This month’s PAC-UK guest blog is from Niki Winterson, who has an adoption blog called Adopted ID.

A recurring theme of my life has been the assumption from others that because I am adopted I cannot experience the love that I am given. In darker places, when people wish me less well, this has even devolved to the claim that I cannot give love, and this has been the hardest thing of all to bear.

Non-adoptees are many and adoptees are few. Understanding us will always mean deviating your expectations from what is ‘normal’. But if you love us you must try. It is not fair to expect us to do all the heavy lifting. We are trying to understand you. We have more need to try. Our lives depend on it. Yours do not.

Even now it is not possible for me to imagine how people raised in bio-families feel at seeing their own bio-material everywhere - what level of individuation do they feel? What struggles must they go through to achieve separation? For me it is not that way. My individuality was enforced early. My journey is back the other way. So many problems were caused in my life by being processed through assumptions about development which are made to assess people who are living within the biological environment. When the ‘normal’ family unit seeks to align me with its ways of being I fail most tests. I am not like you.

Where you are seeking to individuate, I am seeking to crawl back. I am searching to merge, while you are searching to break away. I am looking for home while you are seeking for independence. And when I find home I am seeking to earn my keep there. It is one of the ways that I show my love.

To be of use is a powerful thing for a non-bio person. I wish to make myself indispensable because I am ultimately, truly as dispensable as the last person out before the biological people are counted in.

I am not your family. I am the second best thing. Who would have chosen to adopt if they could have families of their own? Put it on the table. I am almost your family. I am your half-sister. I am the child you birthed but didn’t raise. I am what you had because you couldn’t have the child you dreamed of. There is nothing wrong with my understanding.

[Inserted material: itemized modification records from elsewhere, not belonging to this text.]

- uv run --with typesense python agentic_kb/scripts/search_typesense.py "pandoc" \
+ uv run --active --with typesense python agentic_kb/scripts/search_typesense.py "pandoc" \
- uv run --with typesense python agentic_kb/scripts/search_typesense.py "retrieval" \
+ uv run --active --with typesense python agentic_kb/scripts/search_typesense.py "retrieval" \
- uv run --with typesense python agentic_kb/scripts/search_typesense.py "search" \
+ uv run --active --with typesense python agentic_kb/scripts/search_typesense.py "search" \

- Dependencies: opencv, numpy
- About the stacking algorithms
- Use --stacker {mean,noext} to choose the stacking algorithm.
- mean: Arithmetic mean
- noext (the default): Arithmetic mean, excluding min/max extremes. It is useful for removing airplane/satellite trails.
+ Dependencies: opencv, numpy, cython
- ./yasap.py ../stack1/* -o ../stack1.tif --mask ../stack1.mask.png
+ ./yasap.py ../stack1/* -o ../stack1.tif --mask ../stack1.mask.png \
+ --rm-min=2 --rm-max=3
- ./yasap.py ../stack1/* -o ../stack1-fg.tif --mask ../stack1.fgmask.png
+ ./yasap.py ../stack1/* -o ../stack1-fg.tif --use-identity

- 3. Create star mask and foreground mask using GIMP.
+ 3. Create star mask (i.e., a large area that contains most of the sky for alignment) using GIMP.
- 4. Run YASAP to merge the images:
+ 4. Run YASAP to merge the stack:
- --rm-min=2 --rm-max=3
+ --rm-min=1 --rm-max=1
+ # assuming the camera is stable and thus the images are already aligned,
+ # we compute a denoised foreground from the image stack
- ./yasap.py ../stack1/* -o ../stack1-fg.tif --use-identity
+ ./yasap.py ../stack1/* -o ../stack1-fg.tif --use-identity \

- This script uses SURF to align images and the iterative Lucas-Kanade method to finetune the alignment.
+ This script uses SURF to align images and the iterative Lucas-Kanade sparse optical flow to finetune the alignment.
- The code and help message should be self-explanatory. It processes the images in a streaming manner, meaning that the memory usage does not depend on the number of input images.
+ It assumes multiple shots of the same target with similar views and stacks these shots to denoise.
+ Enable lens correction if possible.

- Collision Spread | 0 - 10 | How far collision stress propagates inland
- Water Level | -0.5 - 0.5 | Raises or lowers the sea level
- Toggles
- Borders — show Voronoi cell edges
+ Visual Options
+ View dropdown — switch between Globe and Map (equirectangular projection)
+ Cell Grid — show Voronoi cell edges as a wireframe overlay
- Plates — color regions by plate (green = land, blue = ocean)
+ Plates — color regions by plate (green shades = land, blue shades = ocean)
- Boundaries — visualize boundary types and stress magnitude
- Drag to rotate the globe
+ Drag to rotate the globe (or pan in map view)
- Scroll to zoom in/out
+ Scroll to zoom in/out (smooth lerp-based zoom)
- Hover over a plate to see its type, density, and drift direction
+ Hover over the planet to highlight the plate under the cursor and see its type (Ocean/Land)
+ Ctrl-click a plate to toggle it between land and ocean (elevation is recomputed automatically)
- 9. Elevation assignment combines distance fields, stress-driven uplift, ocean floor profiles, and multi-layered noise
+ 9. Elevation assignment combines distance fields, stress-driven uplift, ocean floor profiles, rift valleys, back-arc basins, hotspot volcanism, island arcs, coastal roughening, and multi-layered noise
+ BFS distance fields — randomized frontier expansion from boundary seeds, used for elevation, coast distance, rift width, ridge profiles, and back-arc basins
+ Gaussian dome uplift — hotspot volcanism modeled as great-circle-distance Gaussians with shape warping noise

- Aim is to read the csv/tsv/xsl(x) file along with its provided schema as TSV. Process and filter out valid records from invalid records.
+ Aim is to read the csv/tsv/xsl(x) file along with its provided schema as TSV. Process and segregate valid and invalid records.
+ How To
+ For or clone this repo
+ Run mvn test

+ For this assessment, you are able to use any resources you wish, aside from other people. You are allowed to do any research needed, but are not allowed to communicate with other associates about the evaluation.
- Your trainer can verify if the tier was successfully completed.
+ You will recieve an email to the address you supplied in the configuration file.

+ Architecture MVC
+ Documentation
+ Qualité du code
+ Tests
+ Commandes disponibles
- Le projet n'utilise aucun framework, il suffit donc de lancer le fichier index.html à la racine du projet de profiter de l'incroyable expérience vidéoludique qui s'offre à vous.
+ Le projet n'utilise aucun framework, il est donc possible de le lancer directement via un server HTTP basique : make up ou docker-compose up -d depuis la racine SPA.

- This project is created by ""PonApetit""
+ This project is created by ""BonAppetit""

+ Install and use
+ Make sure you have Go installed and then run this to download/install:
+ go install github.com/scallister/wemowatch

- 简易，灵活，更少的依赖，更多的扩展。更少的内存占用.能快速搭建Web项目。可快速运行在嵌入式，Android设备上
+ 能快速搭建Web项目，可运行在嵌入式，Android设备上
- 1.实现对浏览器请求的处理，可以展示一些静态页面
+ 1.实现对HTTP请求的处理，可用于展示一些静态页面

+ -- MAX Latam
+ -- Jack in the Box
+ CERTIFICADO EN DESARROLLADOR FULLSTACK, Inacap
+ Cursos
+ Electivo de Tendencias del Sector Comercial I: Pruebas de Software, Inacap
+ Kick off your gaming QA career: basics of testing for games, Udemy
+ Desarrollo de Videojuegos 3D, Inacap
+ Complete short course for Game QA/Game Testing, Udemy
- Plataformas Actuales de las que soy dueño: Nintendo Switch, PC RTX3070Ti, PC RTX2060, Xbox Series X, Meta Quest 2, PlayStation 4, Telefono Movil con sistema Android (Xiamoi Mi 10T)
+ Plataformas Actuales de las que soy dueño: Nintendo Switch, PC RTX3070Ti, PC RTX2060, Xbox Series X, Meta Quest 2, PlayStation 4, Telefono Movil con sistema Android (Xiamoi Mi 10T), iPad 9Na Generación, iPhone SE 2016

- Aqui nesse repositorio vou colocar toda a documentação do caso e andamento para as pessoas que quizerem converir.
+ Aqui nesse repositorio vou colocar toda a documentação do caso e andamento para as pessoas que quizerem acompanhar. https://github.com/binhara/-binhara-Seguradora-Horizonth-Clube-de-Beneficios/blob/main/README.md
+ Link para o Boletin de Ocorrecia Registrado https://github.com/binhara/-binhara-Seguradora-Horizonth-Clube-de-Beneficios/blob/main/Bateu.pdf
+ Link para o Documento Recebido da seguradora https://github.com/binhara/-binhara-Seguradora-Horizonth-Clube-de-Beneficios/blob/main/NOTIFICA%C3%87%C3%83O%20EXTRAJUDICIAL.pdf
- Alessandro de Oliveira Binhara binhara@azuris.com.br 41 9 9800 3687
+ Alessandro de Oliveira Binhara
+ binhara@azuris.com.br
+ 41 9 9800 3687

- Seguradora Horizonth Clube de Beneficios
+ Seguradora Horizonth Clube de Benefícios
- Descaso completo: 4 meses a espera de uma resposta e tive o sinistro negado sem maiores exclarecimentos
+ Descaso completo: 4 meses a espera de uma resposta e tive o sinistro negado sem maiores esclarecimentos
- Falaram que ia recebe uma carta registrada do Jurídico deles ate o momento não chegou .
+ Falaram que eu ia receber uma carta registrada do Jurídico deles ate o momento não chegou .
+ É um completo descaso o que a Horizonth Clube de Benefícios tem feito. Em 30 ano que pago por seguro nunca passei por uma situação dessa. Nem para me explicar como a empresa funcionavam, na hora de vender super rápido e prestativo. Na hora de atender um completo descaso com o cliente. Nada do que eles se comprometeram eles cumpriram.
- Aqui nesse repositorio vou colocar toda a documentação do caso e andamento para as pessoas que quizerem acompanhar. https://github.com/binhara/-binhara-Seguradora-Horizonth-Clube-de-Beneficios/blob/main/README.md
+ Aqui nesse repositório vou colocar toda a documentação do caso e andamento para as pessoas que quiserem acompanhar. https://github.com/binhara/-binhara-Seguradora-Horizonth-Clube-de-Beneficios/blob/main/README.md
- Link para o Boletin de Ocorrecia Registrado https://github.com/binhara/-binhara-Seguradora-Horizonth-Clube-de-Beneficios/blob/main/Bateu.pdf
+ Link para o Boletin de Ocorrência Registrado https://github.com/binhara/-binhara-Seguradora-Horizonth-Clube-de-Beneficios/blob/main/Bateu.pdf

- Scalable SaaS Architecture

There is nothing wrong with me for not accepting the stories you need to be true in order to round off the difficult edges of your lives.

Do not compound the pain of being the outsider by additionally analysing me as unable to accept love because I do not accept the lie that I am just as much a family member as the biological members, or that I am as privileged as those raised in the natural environment. Don’t gaslight me by suggesting that the problem is that I can’t accept love.

I do love. I do love. I love just as much as you. I love all of you in my half-families. I do not love you half because I have two families. Love is not like that. I love you fully. I suffer loss as you do. I suffer loss twice over as I age. The year I lost my adoptive father and my natural mother’s husband was the hardest of my life. I did not suffer those losses less because I suffered them twice. I suffered the full on body-blows of parental loss twice as most suffer them once. I staggered to my feet with everyone asking what was wrong with me.

I do love. And I have a very clear understanding of the extent to which you love me. There is nothing wrong with my loving or my analysis.